- [WHAT TO PRODUCE]: Below are records. Copy every line with "color" in it.

[User interface change data]
┌────────
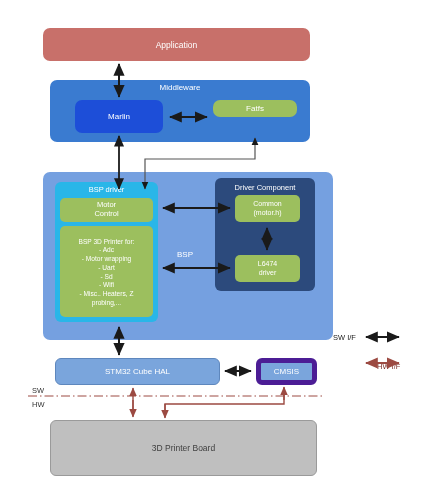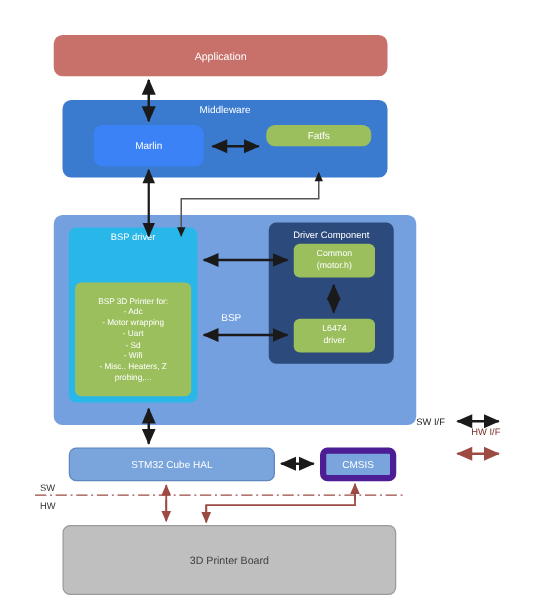--- a/index.html
+++ b/index.html
@@ -32,7 +32,7 @@
   }
   .marlin{
     left:75px;top:100px;width:88px;height:33px;
-    background:#3b82f6;border-radius:7px;color:#ffffff;font-size:8px;
+    background:#1d4ed8;border-radius:7px;color:#ffffff;font-size:8px;
   }
   .fatfs{
     left:213px;top:100px;width:84px;height:17px;

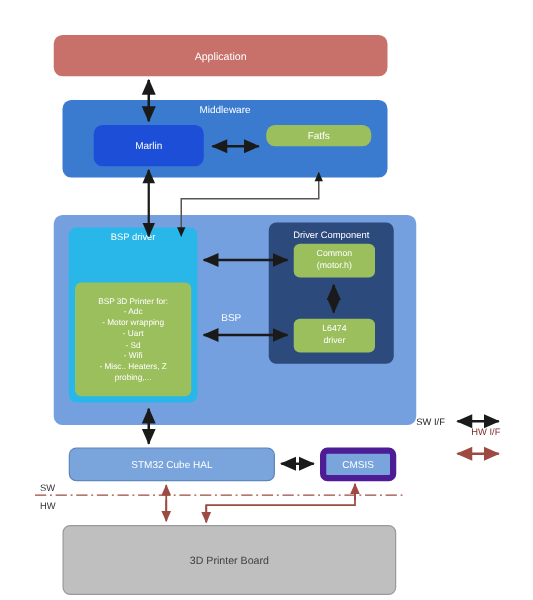--- a/index.html
+++ b/index.html
@@ -140,6 +140,10 @@
   <div class="box bsp-driver"></div>
   <div class="lbl bsp-driver-title">BSP driver</div>
 
+  <div class="box motor-control">
+    <span>Motor</span>
+    <span>Control</span>
+  </div>
 
   <div class="box bsp3d">
     <span>BSP 3D Printer for:</span>

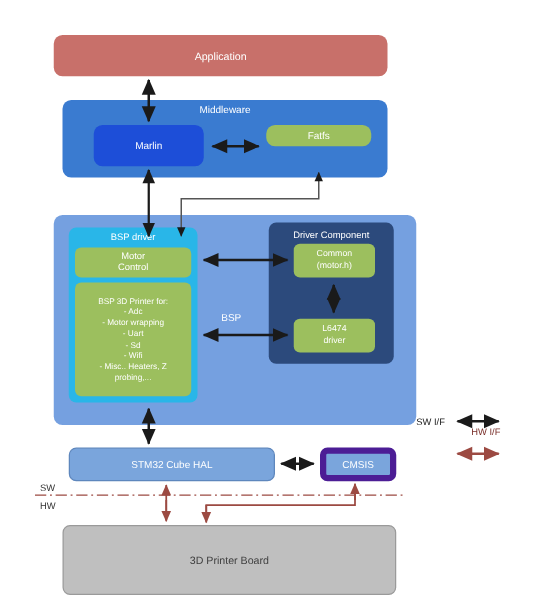--- a/index.html
+++ b/index.html
@@ -112,7 +112,7 @@
 
   
   .legend-sw{position:absolute;left:333px;top:333px;color:#222;font-size:7.5px;}
-  .legend-hw{position:absolute;left:333px;top:341px;color:#7a2f2a;font-size:7.5px;padding-left:44px;}
+  .legend-hw{position:absolute;left:333px;top:362px;color:#7a2f2a;font-size:7.5px;padding-left:44px;}
 
   svg{position:absolute;left:0;top:0;width:426px;height:480px;pointer-events:none;}
 </style>

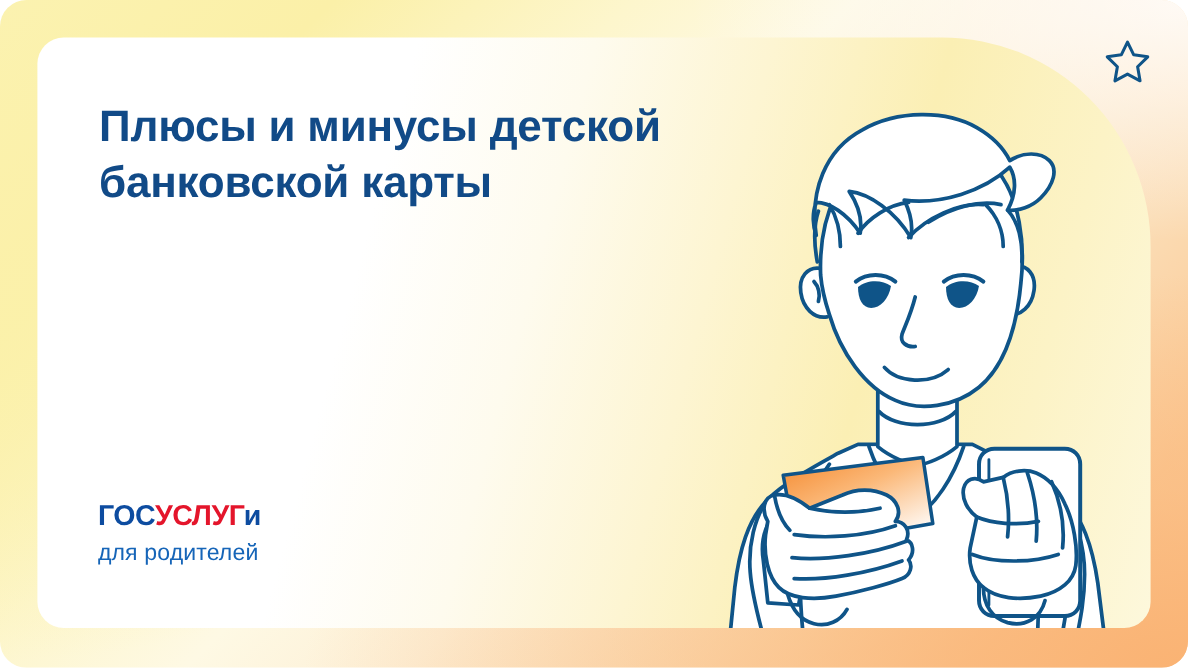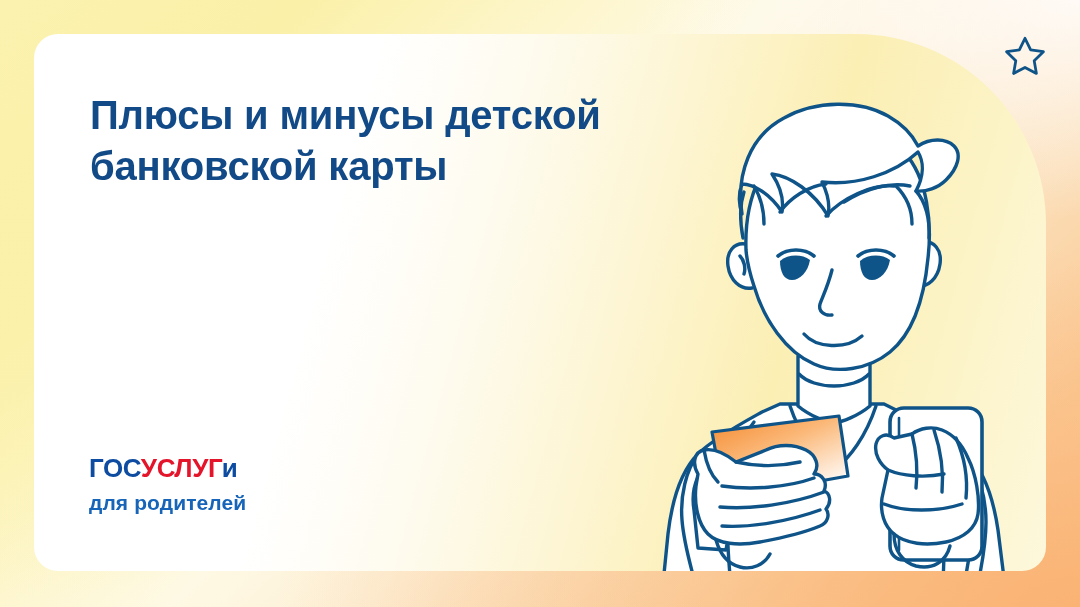--- a/index.html
+++ b/index.html
@@ -23,6 +23,7 @@
         #FBC894 88%,
         #FAC08A 100%);
     overflow:hidden;
+    border-radius:24px;
   }
 
   

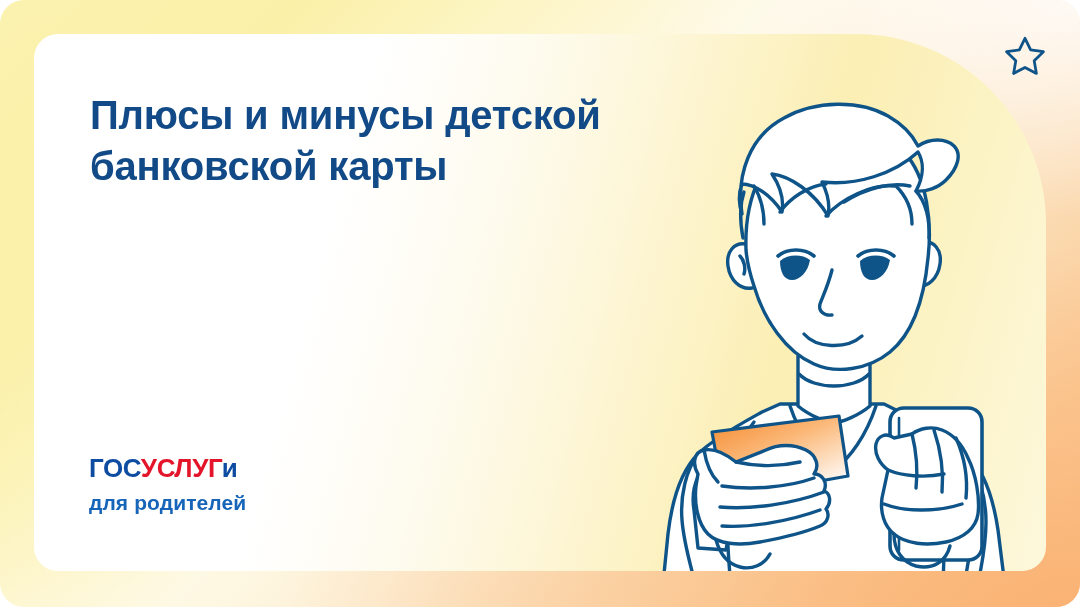--- a/index.html
+++ b/index.html
@@ -97,7 +97,7 @@
   .logo-sub {
     margin-top:11px;
     font-size:21px;
-    font-weight:700;
+    font-weight:400;
     color:#1665B8;
     letter-spacing:0.1px;
     line-height:1;

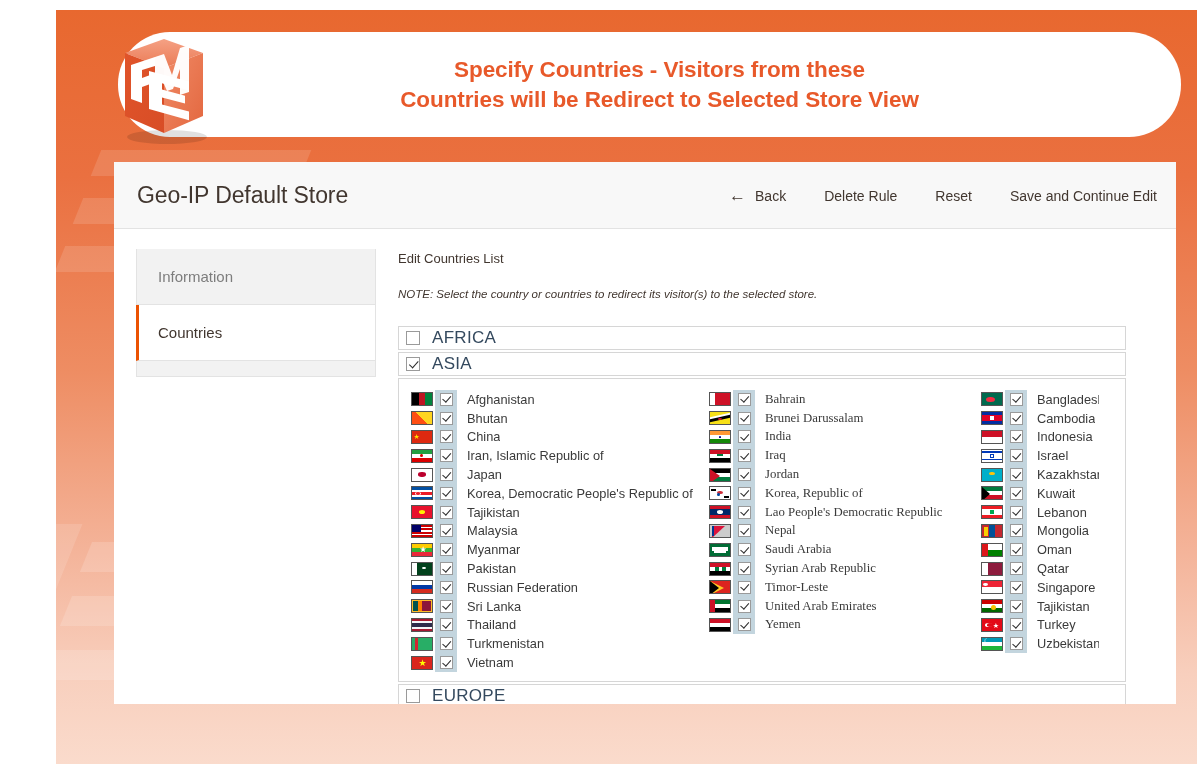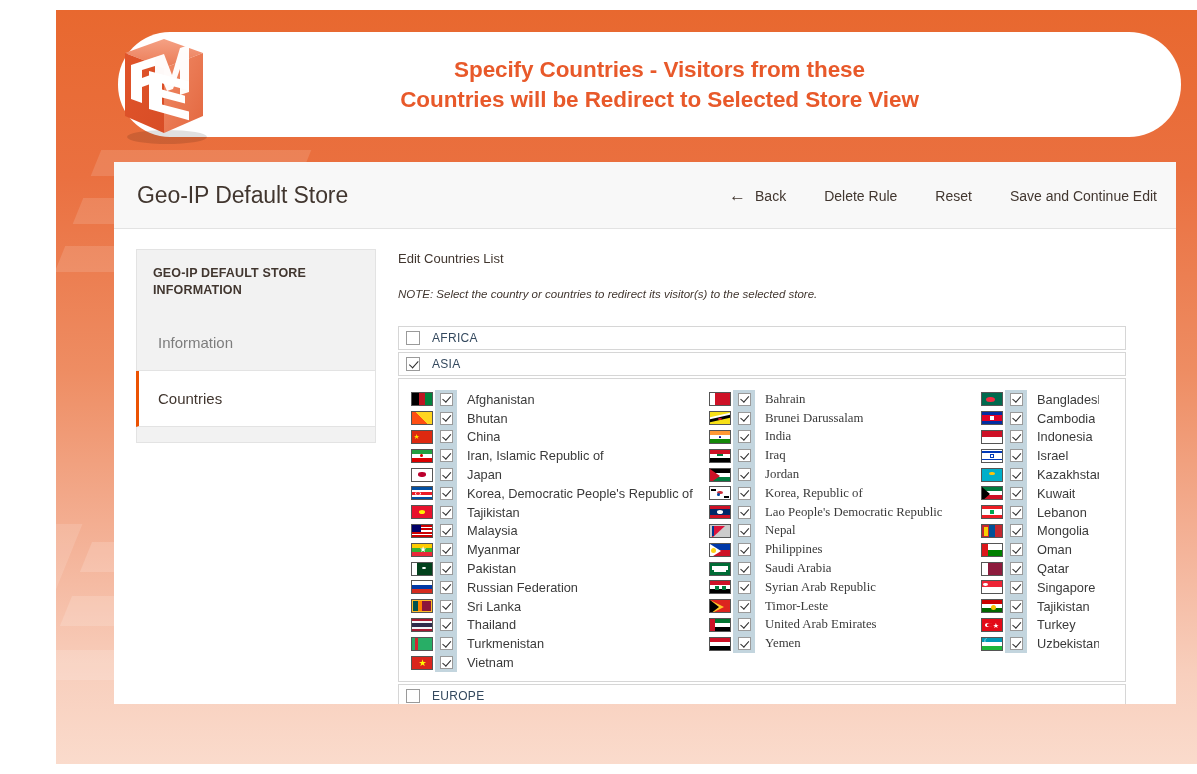--- a/index.html
+++ b/index.html
@@ -355,7 +355,6 @@
 
       <div id="sidebar">
         <div id="sidebar-inner">
-          <div id="sidebar-heading">GEO-IP DEFAULT STORE INFORMATION</div>
           <div class="side-item">
             <span>Information</span>
           </div>

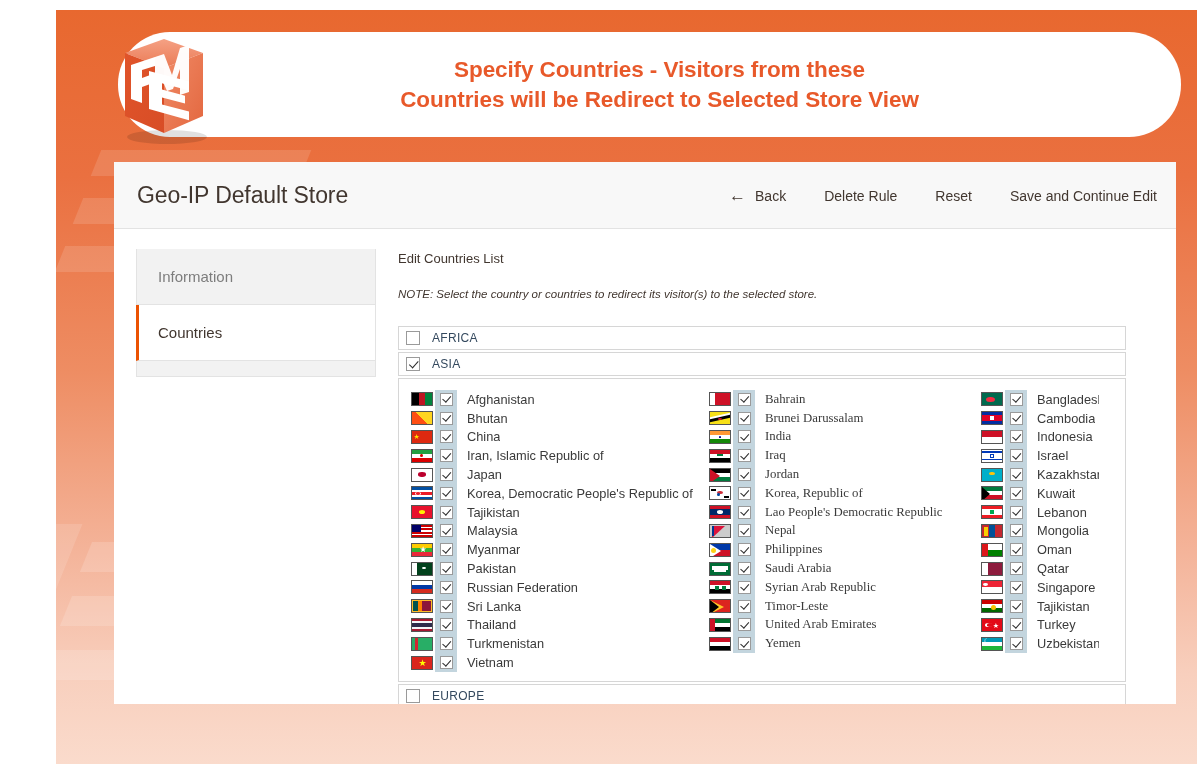--- a/index.html
+++ b/index.html
@@ -207,7 +207,7 @@
     margin-bottom: 2px;
   }
   .continent-row .cname {
-    font-size: 12px;
+    font-size: 17px;
     color: #34495e;
     margin-left: 12px;
     letter-spacing: .3px;

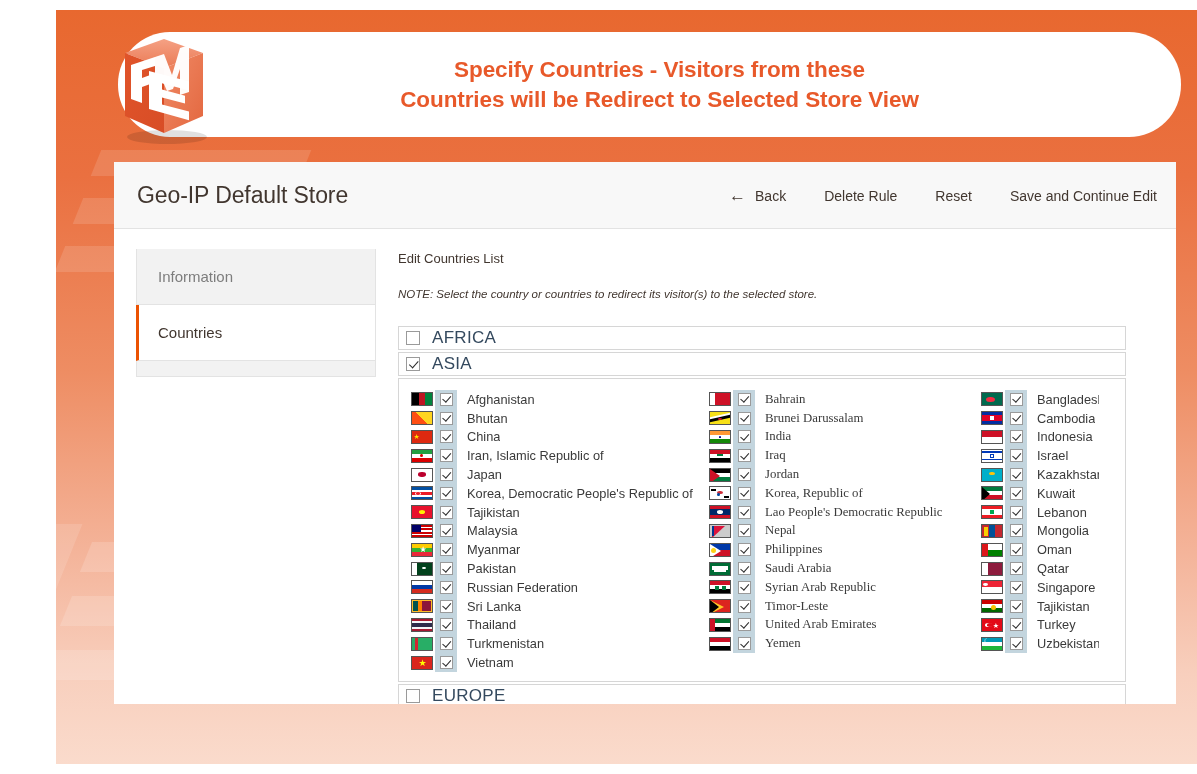--- a/index.html
+++ b/index.html
@@ -655,18 +655,6 @@
                   </div>
                   <div class="country-row">
                     <span class="flag">
-                      <div style="position:absolute;left:0;top:0;width:100%;height:50%;background:#0038a8"></div>
-                      <div style="position:absolute;left:0;top:50%;width:100%;height:50%;background:#ce1126"></div>
-                      <div style="position:absolute;left:0;top:0;width:0;height:0;border-left:11px solid #fff;border-top:7px solid transparent;border-bottom:7px solid transparent"></div>
-                      <div class="dot" style="left:6%;top:36%;width:5px;height:5px;background:#fcd116"></div>
-                    </span>
-                    <span class="cb-cell">
-                      <span class="cbox checked"></span>
-                    </span>
-                    <span class="cname2">Philippines</span>
-                  </div>
-                  <div class="country-row">
-                    <span class="flag">
                       <div class="fl" style="top:0.00%;height:100.00%;background:#006c35"></div>
                       <div style="position:absolute;left:12%;top:30%;width:76%;height:2px;background:#fff"></div>
                       <div style="position:absolute;left:12%;top:44%;width:76%;height:2px;background:#fff"></div>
└────────
- [TASK SOLUTION]:
-    background:#3b82f6;border-radius:7px;color:#ffffff;font-size:8px;
+    background:#1d4ed8;border-radius:7px;color:#ffffff;font-size:8px;
   .legend-sw{position:absolute;left:333px;top:333px;color:#222;font-size:7.5px;}
-  .legend-hw{position:absolute;left:333px;top:341px;color:#7a2f2a;font-size:7.5px;padding-left:44px;}
+  .legend-hw{position:absolute;left:333px;top:362px;color:#7a2f2a;font-size:7.5px;padding-left:44px;}
     color:#1665B8;
     color: #34495e;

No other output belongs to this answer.